Ensuite vient le Grand
Conseil, où sont réunies les familles patriciennes, environ un
millier de personnes. Il débat des propositions politiques,
promulguent les lois et nomment les hauts magistrats. Mais ce Grand
Conseil a lui-même de conseils de niche, spécialisés … Ah, les
joies de la bureaucratie ! D'ailleurs, c'est lui qui élit le
Doge au terme d'un conclave complexe et très technique ! Le
Grand Conseil élit tous les ans le Conseil des Quarante, soit
le tribunal de Venise, lui-même divisé en trois : la
criminelle, la civile et la nouvelle civile ; mais aussi le
Conseil des Dix – où ils sont en réalité dix-sept – chargé
d'assurer la sécurité de la Sérénissime, éviter la corruption et
garantir les institutions vénitiennes. Pour finir sur une dernière
grande institution, on doit parler du Sénat, élu en partie
par le Grand Conseil aussi, chargé de la politique extérieure et de
la nomination des ambassadeurs. On peut aussi citer la Chancellerie
et l'Inquisition, mais j'en reparlerais plus tard.
Quel est le rapport avec
le Palais des Doges ? Hé
bien, toutes ces institutions se trouvaient au Palais ! Donc
vous pouvez le devinez, cela ne laissait pas de place aux courtisans
venus danser et lancer des ragots comme dans les palais
traditionnels, même si le Doge était tenu d'organiser un
grand banquet chaque année. Sur ses bas de laine perso, la
République ne paie pas les teufs ! Maintenant que vous
comprenez la fonction du Palais, il est temps de vous en faire une
petite visite.
Pour nous, la visite a
été en deux parties : nous avons d'abord commencé par une
visite guidée d'endroits cachés, puis la visite classique. Je vais
faire pareil sur le blog. Alors, quelle est cette visite ? Il
s'agit d'Itinéraires Secrets, où l'on visite des salles
cachées du Palais des Doges et
la fameuse prison des Plombs. La visite commence au rez-de-chaussée
avec le Puits. Alors on arrête d'imaginer Blanche-Neige, on
est dans une prison horrible, au niveau du canal avec des conditions
de détention épouvantable : à dix dans une cellule de quatre,
avec juste une paillasse, l'eau pouvant entrer dans les cellules, les
chiffres des portes écrites à l'envers … Plus qu'une prison,
c'était vraiment l'Enfer. On sent d'ailleurs l’humidité à
l'intérieur et quand on entrait ici, pas sûr d'en sortir vivant …

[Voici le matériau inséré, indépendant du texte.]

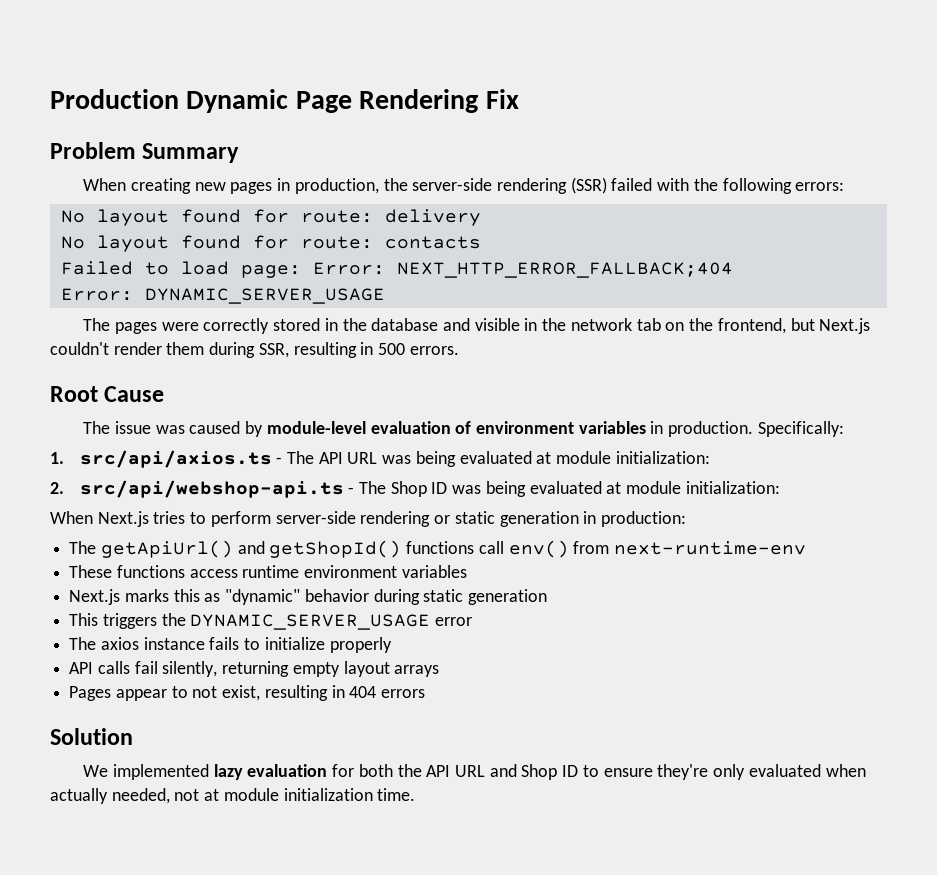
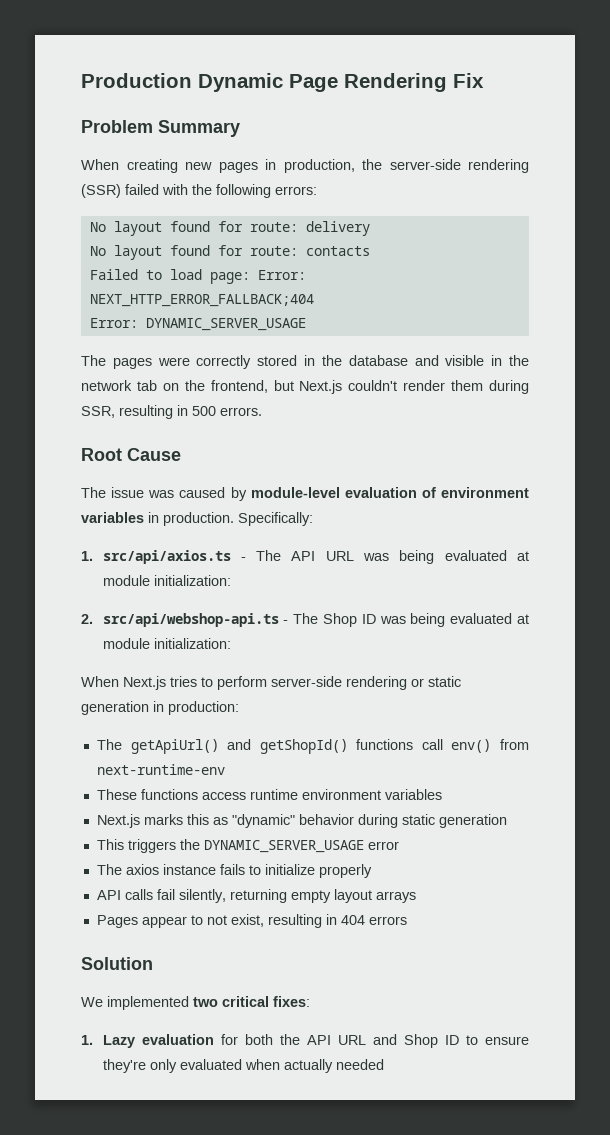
- We implemented lazy evaluation for both the API URL and Shop ID to ensure they're only evaluated when actually needed, not at module initialization time.
+ We implemented two critical fixes:
+ 1. Lazy evaluation for both the API URL and Shop ID to ensure they're only evaluated when actually needed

Par de petits escaliers, on accède à la Chancellerie, et au
bureau du grand Chancelier. De petites pièces, avec des
panneaux de bois au mur, sobre et surtout, le lieu du secret absolu.
Et que faisait cette institution au milieu des autres ? Le Grand
Chancelier ne venait pas de familles patriciennes mais de la
bourgeoisie, permettant à la République d'avoir les bourgeois et
marchands de leur côté, enfin surtout leur argent. Il était nommé
à vie, et avait en remerciement la possibilité d'être anobli !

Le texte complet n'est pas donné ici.